After my nose-mounted landing light lens shenanigans, by this point the BID layups had cured and I could press forward on the RAM air scoop install.

I started by trimming first the aft part of the center opening, then some of the forward channel, of the hell hole hatch cover to allow the RAM air scoop to settle into place.  This took nearly a dozen small rounds of cutting, sanding and shaping.

Voila!  The RAM air scoop is now fitted into the hell hole hatch cover.  I will say that somewhere in this fitting “transaction” I lost, or rather gained actually, about 1/16″ in the gap between the front edge of the RAM air scoop and the aircraft belly (now glass base).

My acceptable gap between fuselage bottom and RAM air scoop inlet was to keep it between 3/4″ to 1″, but I was shooting for 0.75″.  Since I first started installing the RAM air scoop that number went from my targeted 0.75″ up to about 0.87″.  Not bad.

Again, with this latest round of actually installing/integrating the RAM air scoop into the hell hole hatch cover, that gap is now 0.95″.  Clearly still within my targeted range and I’ll take it any day of the week!

Here we have an aft view of the RAM air scoop fitted into the hell hole hatch cover.

The next step was to physically attach the RAM air scoop to the hell hole hatch cover. I started this off by laying up ply #3 over the cured initial 2 plies of the RAM air scoop base, that extends forward off the front of the original hell hole hatch cover.

I went ahead and peel plied the front area that will sit underneath (as situated, technically above) the overhanging RAM air scoop.  Also note that I wet out the BID that crosses over the scooped divot in the fuselage (light blue arrow) so that when I set the RAM air scoop into place it pressed up tight to the bottom of it (again, as situated, technically top edge).

I then added a flox fillet on each side on the forward area of the RAM air scoop interface with the hell hole hatch cover opening.  Toward the aft end where the gap was much larger, and it was essentially attaching glass to foam, I used thick micro to fill the gap and create a fillet [Note: I had considered using pour foam on the aft end, but I had no way to create a dam underneath to keep the foam out of the hell hole innards, so I opted for fairly dry micro instead].

I then laid up 2-ply BID tapes along each side and around the aft end.  On the forward side, these BID tapes overlapped onto BID ply #3 by a good 6″ each side.

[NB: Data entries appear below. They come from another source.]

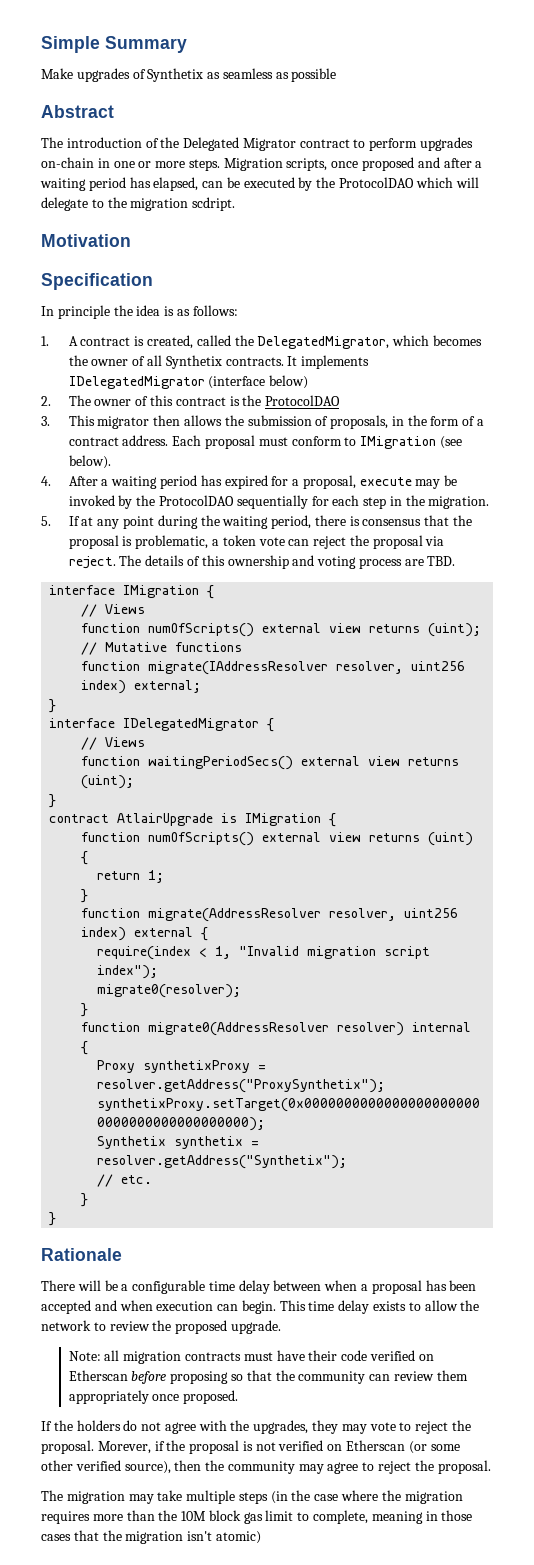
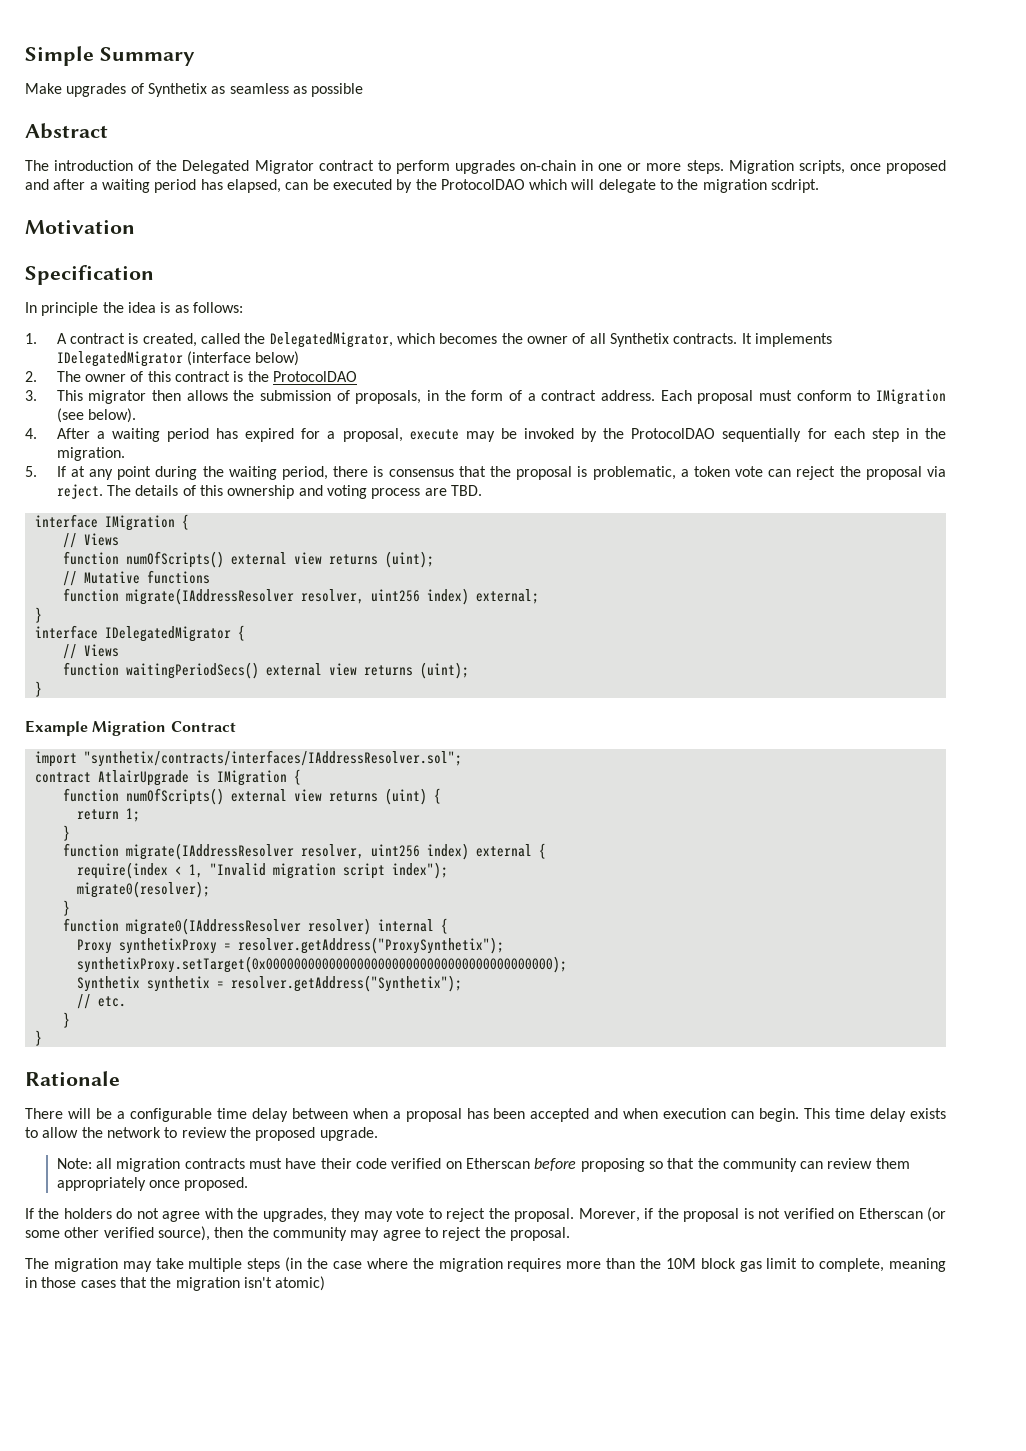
(57, 801) none -> [25,720,236,736] [34,750,462,767] // Example Migration Contract // import "synthetix/contracts/interfaces/IAddressResolver.sol";
[148,908,322,922] migrate(AddressResolver -> [125,843,294,860] migrate(IAddressResolver
[148,1022,330,1036] migrate0(AddressResolver -> [125,918,301,935] migrate0(IAddressResolver

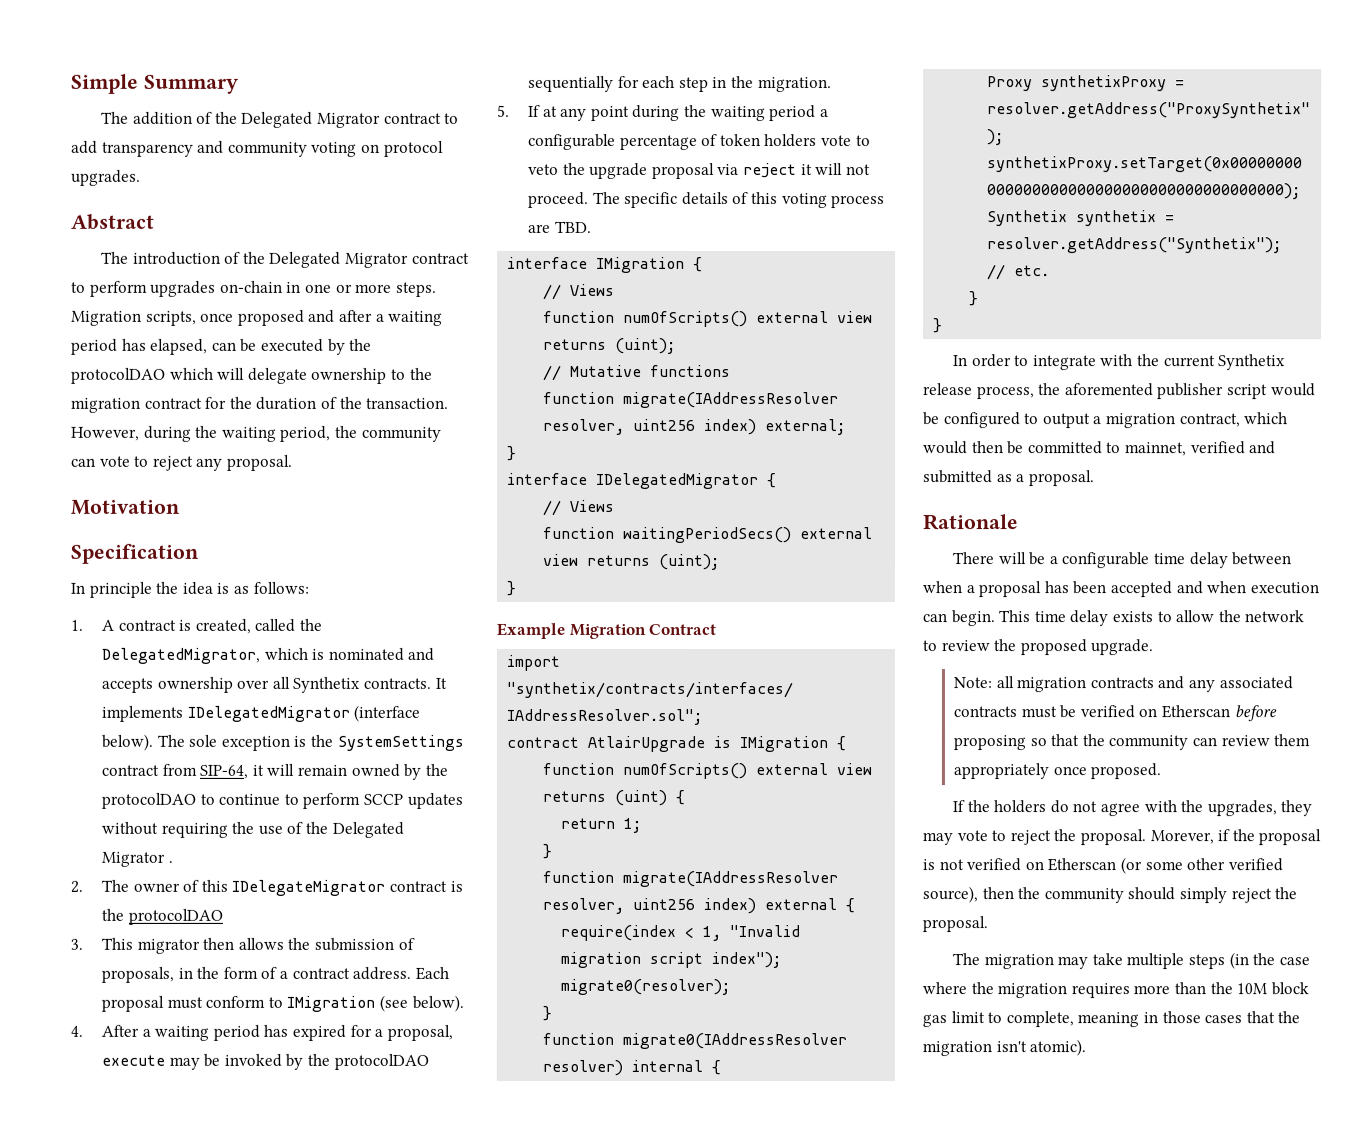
[25,83,364,97] Make upgrades of Synthetix as seamless as possible -> [100,111,460,128] [71,140,444,157] [71,169,141,186] The addition of the Delegated Migrator contract to add transparency and community voting on protocol upgrades.
[440,179,525,190] ProtocolDAO -> [71,367,166,384] protocolDAO
(656, 186) none -> [311,367,388,384] ownership
[771,179,820,193] scdript. -> [144,396,450,410] [71,425,442,442] [71,454,293,471] contract for the duration of the transaction. However, during the waiting period, the community can vote to reject any proposal.
[439,333,586,344] becomes the owner of -> [311,647,435,661] [101,676,270,693] is nominated and accepts ownership over
[255,351,300,366] below) -> [101,733,464,751] [101,763,448,780] [101,792,463,809] [101,821,404,838] [101,851,173,867] below). The sole exception is the SystemSettings contract from SIP-64, it will remain owned by the protocolDAO to continue to perform SCCP updates without requiring the use of the Delegated Migrator .
(171, 376) none -> [231,879,386,896] IDelegateMigrator
[272,371,357,382] ProtocolDAO -> [127,908,223,925] protocolDAO
[631,428,716,439] ProtocolDAO -> [333,1053,429,1070] protocolDAO
[282,466,947,480] [56,484,132,499] period, there is consensus that the proposal is problematic, a token vote can reject the proposal via reject. The -> [769,105,829,122] [528,133,871,151] [528,162,871,180] [528,191,679,208] period a configurable percentage of token holders vote to veto the upgrade proposal via reject it will not proceed. The specific
[227,485,323,499] ownership and -> (779, 198) none
(42, 1038) none -> [952,354,1287,371] [923,383,1316,400] [923,412,1289,429] [923,441,1277,457] [923,470,1095,487] // In order to integrate with the current Synthetix release process, the aforemented publisher script would be configured to output a migration contract, which would then be committed to mainnet, verified and submitted as a proposal.
[248,1158,387,1169] must have their code -> [1157,676,1293,693] [953,705,1077,719] and any associated contracts must be
[350,1227,438,1241] may agree to -> [1127,887,1227,904] should simply
[275,1276,326,1291] atomic) -> [1029,1039,1087,1057] atomic).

Here we have the RAM air scoop mounted and integrated into the hell hole hatch cover

Another shot of the mounted and glassed RAM air scoop.  Note that I did peel ply these layups.

One last shot of the mounted RAM air scoop.

Finally, after a couple of hours for the silicone RTV to set and cure a bit, I pulled the Gorilla duct tape from the nose landing light lens… so far so good!

And with that, I left the glassed/floxed/micro’d RAM air scoop to cure overnight.